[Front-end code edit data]
________________

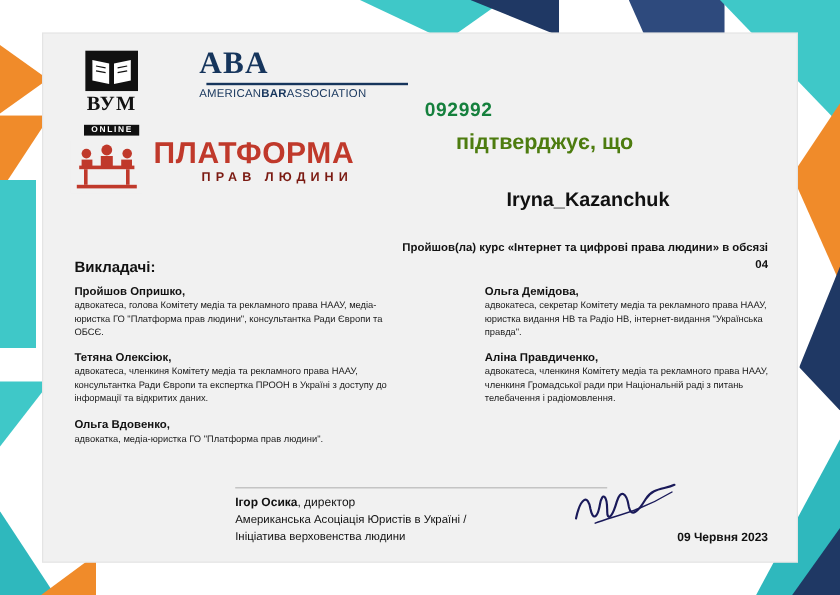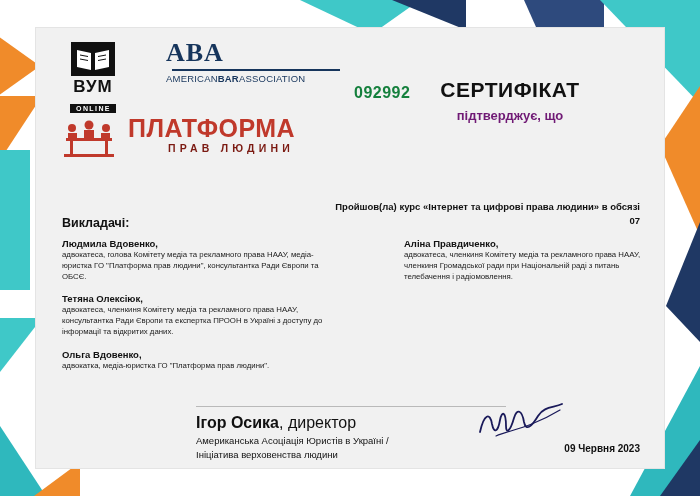--- a/index.html
+++ b/index.html
@@ -134,21 +134,21 @@
     width: 70px;
     text-align: center;
   }
   .vum-book {
     width: 44px;
     height: 34px;
     margin: 0 auto;
     position: relative;
   }
   .vum-word {
-    font-family: Liberation Sans, sans-serif;
+    font-family: Liberation Serif, serif;
     font-weight: bold;
     font-size: 17px;
     letter-spacing: 1px;
     color: #111111;
     margin-top: 1px;
   }
   .vum-online {
     display: inline-block;
     background: #111111;
     color: #ffffff;
@@ -215,24 +215,24 @@
     font-size: 21px;
     font-weight: bold;
     color: #111111;
     letter-spacing: 0.5px;
   }
   .cert-subtitle {
     position: absolute;
     right: 24px;
     top: 80px;
     width: 260px;
-    text-align: center;
-    font-size: 13px;
-    font-weight: bold;
-    color: #701a75;
+    text-align: left;
+    font-size: 18px;
+    font-weight: bold;
+    color: #4d7c0f;
   }
 
   
   .platform {
     position: absolute;
     left: 22px;
     top: 88px;
     display: flex;
   }
   .platform-mark {
@@ -334,21 +334,21 @@
     height: 1px;
     background: #b9b9b9;
   }
   .signatory {
     position: absolute;
     left: 160px;
     top: 386px;
     width: 270px;
   }
   .signatory-name {
-    font-size: 16px;
+    font-size: 10px;
     color: #111111;
   }
   .signatory-name b { font-weight: bold; }
   .signatory-org {
     font-size: 9.5px;
     color: #111111;
     line-height: 1.45;
     margin-top: 2px;
   }
   .signature {
@@ -408,21 +408,20 @@
         <div class="vum-online">ONLINE</div>
       </div>
 
       <div class="aba-logo">
         <div class="aba-mark">ABA</div>
         <div class="aba-rule"></div>
         <div class="aba-name"><span>AMERICAN</span><b>BAR</b><span>ASSOCIATION</span></div>
       </div>
 
       <div class="cert-number">092992</div>
-      <div class="cert-title">СЕРТИФІКАТ</div>
       <div class="cert-subtitle">підтверджує, що</div>
     </div>
 
     <div class="platform">
       <div class="platform-mark">
         <svg width="62" height="46" viewBox="0 0 62 46">
           <rect x="1" y="1" width="60" height="44" fill="#f1f1f1"></rect>
           <rect x="8" y="22" width="46" height="3" fill="#c0392b"></rect>
           <rect x="12" y="25" width="3" height="13" fill="#c0392b"></rect>
           <rect x="47" y="25" width="3" height="13" fill="#c0392b"></rect>
@@ -434,40 +433,45 @@
           <rect x="43" y="17" width="9" height="6" fill="#c0392b"></rect>
           <rect x="6" y="38" width="50" height="3" fill="#c0392b"></rect>
         </svg>
       </div>
       <div class="platform-text">
         <div class="platform-title">ПЛАТФОРМА</div>
         <div class="platform-sub">ПРАВ ЛЮДИНИ</div>
       </div>
     </div>
 
-    <div class="course-line">Пройшов(ла) курс «Інтернет та цифрові права людини» в обсязі 07</div>
+    <div class="recipient">Iryna_Kazanchuk</div>
+    <div class="course-line">Пройшов(ла) курс «Інтернет та цифрові права людини» в обсязі 04</div>
 
     <div class="teachers-heading">Викладачі:</div>
 
     <div class="col-left">
       <div class="teacher">
-        <div class="teacher-name">Людмила Вдовенко,</div>
+        <div class="teacher-name">Пройшов Опришко,</div>
         <div class="teacher-desc">адвокатеса, голова Комітету медіа та рекламного права НААУ, медіа-юристка ГО "Платформа прав людини", консультантка Ради Європи та ОБСЄ.</div>
       </div>
       <div class="teacher">
         <div class="teacher-name">Тетяна Олексіюк,</div>
         <div class="teacher-desc">адвокатеса, членкиня Комітету медіа та рекламного права НААУ, консультантка Ради Європи та експертка ПРООН в Україні з доступу до інформації та відкритих даних.</div>
       </div>
       <div class="teacher">
         <div class="teacher-name">Ольга Вдовенко,</div>
         <div class="teacher-desc">адвокатка, медіа-юристка ГО "Платформа прав людини".</div>
       </div>
     </div>
 
     <div class="col-right">
+      <div class="teacher">
+        <div class="teacher-name">Ольга Демідова,</div>
+        <div class="teacher-desc">адвокатеса, секретар Комітету медіа та рекламного права НААУ, юристка видання НВ та Радіо НВ, інтернет-видання "Українська правда".</div>
+      </div>
       <div class="teacher">
         <div class="teacher-name">Аліна Правдиченко,</div>
         <div class="teacher-desc">адвокатеса, членкиня Комітету медіа та рекламного права НААУ, членкиня Громадської ради при Національній раді з питань телебачення і радіомовлення.</div>
       </div>
     </div>
 
     <div class="footer-rule"></div>
 
     <div class="signatory">
       <div class="signatory-name"><b>Ігор Осика</b><span>, директор</span></div>

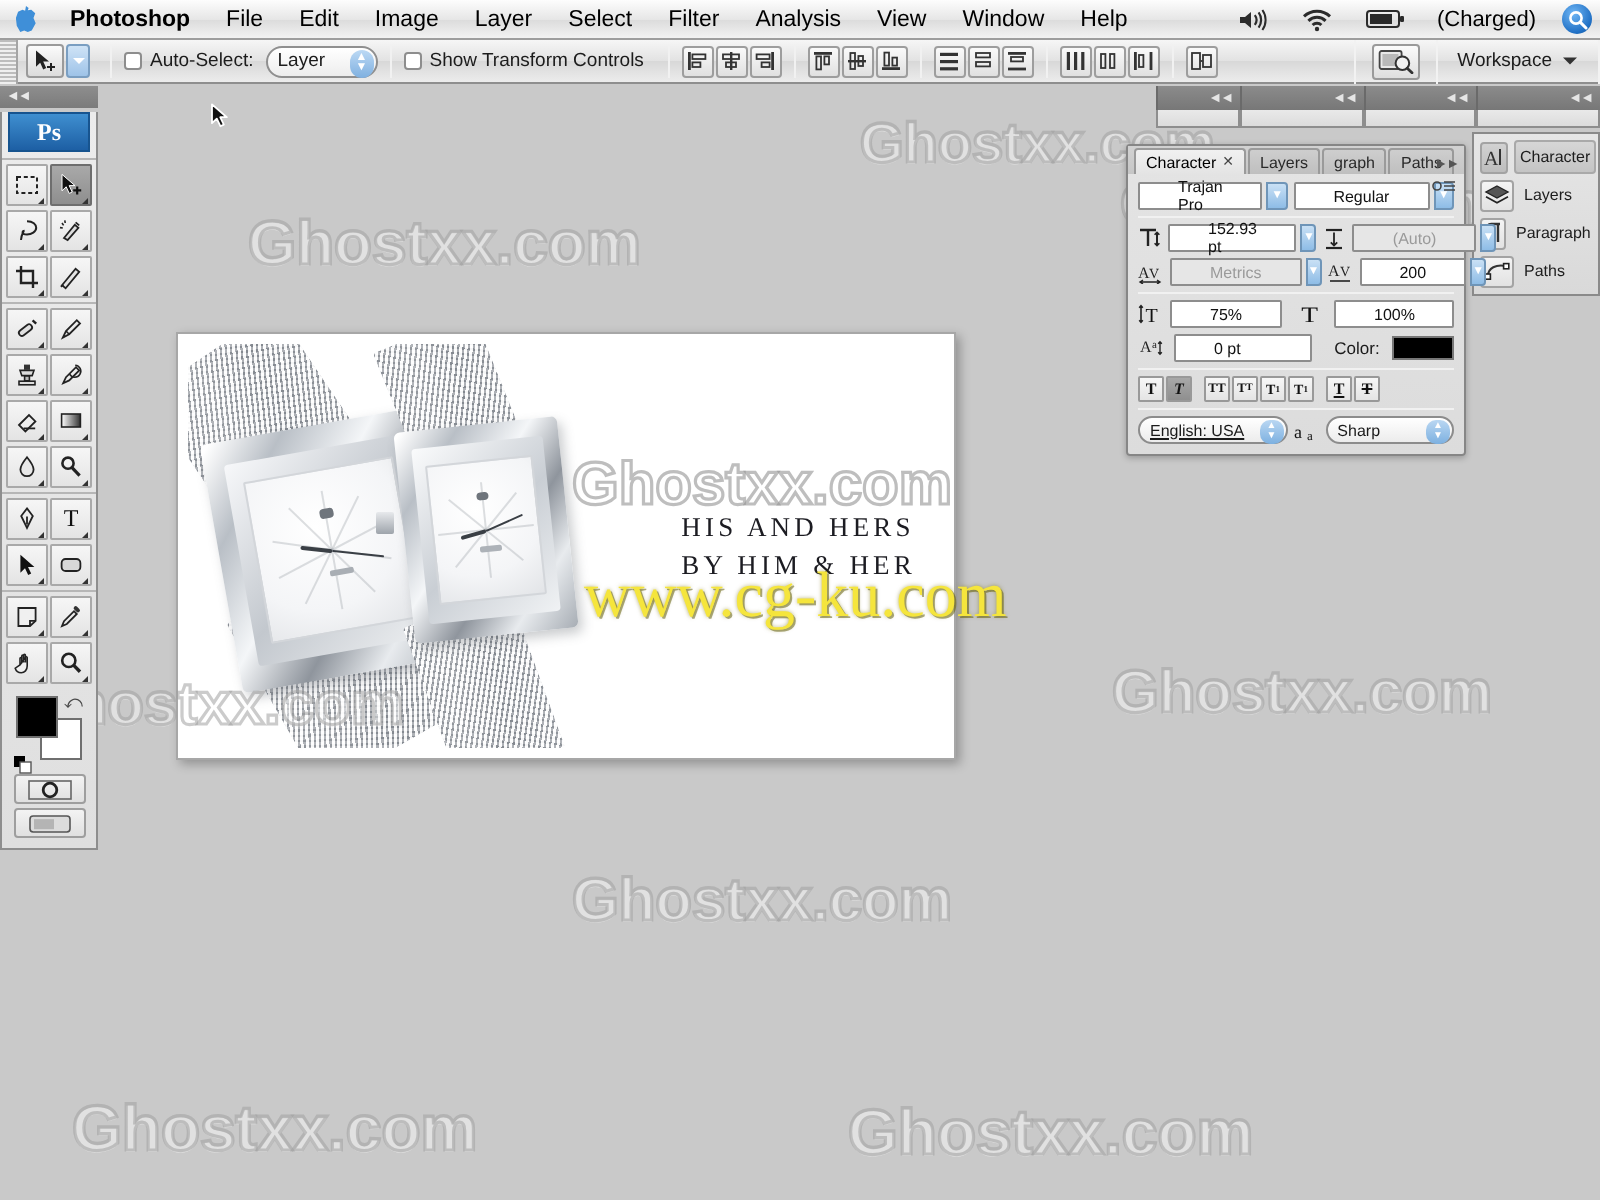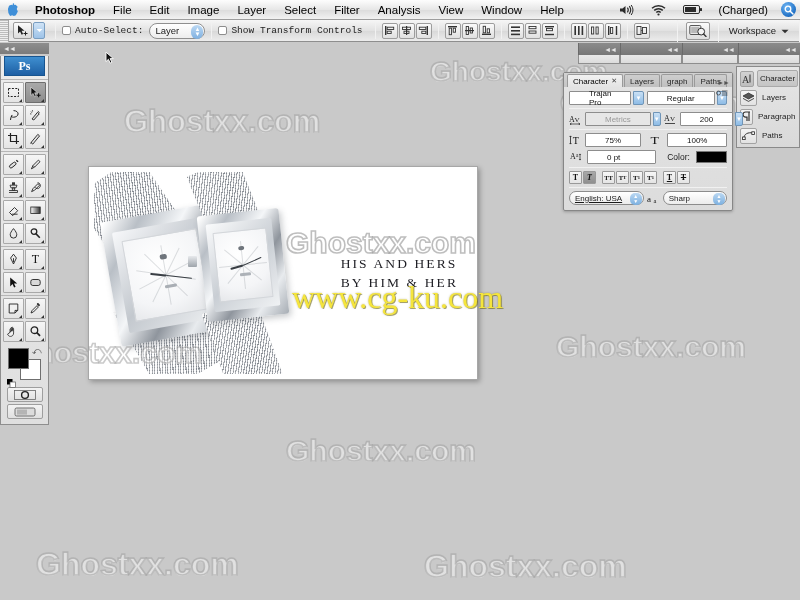--- a/index.html
+++ b/index.html
@@ -60,21 +60,21 @@
     background:linear-gradient(#cfe3f6,#9ec3e8);
     border:1px solid #7a9ec1;border-radius:2px;
     display:flex;align-items:center;justify-content:center;
   }
   .ob-sep{ width:1px;height:16px;background:#b2b2b2;margin:0 6px;
            border-right:1px solid #f1f1f1; }
   .ob-chk{
     width:9px;height:9px;background:#fff;border:1px solid #8d8d8d;
     border-radius:2px; margin-right:4px; display:inline-block;
   }
-  .ob-label{ margin-right:6px; white-space:nowrap;font-family:Liberation Mono, monospace; }
+  .ob-label{ margin-right:6px; white-space:nowrap; }
   .ob-select{
     height:16px; min-width:56px; padding:0 14px 0 5px;
     background:linear-gradient(#ffffff,#ededed);
     border:1px solid #8f8f8f; border-radius:8px;
     display:flex;align-items:center; font-size:9.5px; position:relative;
   }
   .ob-select .arrows{
     position:absolute; right:1px; top:1px; width:12px; height:14px;
     background:linear-gradient(#bcd9f4,#7fb0e0);
     border-radius:6px; display:flex;flex-direction:column;
@@ -859,20 +859,40 @@
 
     <div class="crow">
       <div class="cfield" style="flex:1.35;">Trajan Pro</div>
       <div class="cdrop">▼</div>
       <div class="cfield" style="flex:1;">Regular</div>
       <div class="cdrop">▼</div>
     </div>
 
     <div class="cdivider"></div>
 
+    <div class="crow">
+      <span class="cicon">
+        <svg width="12" height="12" viewBox="0 0 12 12">
+            <path d="M1 2h8M5 2v8" stroke="#222" stroke-width="1.2"></path>
+            <path d="M9.5 3.5v6" stroke="#222" stroke-width="1"></path>
+            <path d="M8.3 4.4l1.2-1.2 1.2 1.2M8.3 8.6l1.2 1.2 1.2-1.2" stroke="#222" stroke-width="0.8" fill="none"></path>
+          </svg>
+      </span>
+      <div class="cfield" style="flex:1;">152.93 pt</div>
+      <div class="cdrop">▼</div>
+      <span class="cicon">
+        <svg width="12" height="12" viewBox="0 0 12 12">
+            <path d="M2 2h8" stroke="#222" stroke-width="1.1"></path>
+            <path d="M6 3.2v6.4M4.4 8.2L6 9.8l1.6-1.6" stroke="#222" stroke-width="0.9" fill="none"></path>
+            <path d="M2 11h8" stroke="#222" stroke-width="1.1"></path>
+          </svg>
+      </span>
+      <div class="cfield grey" style="flex:1;">(Auto)</div>
+      <div class="cdrop">▼</div>
+    </div>
 
     <div class="crow">
       <span class="cicon">
         <svg width="13" height="12" viewBox="0 0 13 12">
             <text x="0" y="9" font-family="Liberation Serif, serif" font-size="8" fill="#222">A</text>
             <text x="5.5" y="9" font-family="Liberation Serif, serif" font-size="7" fill="#222">V</text>
             <path d="M1 11h10M2.5 10l-1.5 1 1.5 1M9.5 10l1.5 1-1.5 1" stroke="#222" stroke-width="0.7" fill="none"></path>
           </svg>
       </span>
       <div class="cfield grey" style="flex:1;">Metrics</div>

________________

Copy each line above containing the string "обсязі".

-    <div class="course-line">Пройшов(ла) курс «Інтернет та цифрові права людини» в обсязі 07</div>
+    <div class="course-line">Пройшов(ла) курс «Інтернет та цифрові права людини» в обсязі 04</div>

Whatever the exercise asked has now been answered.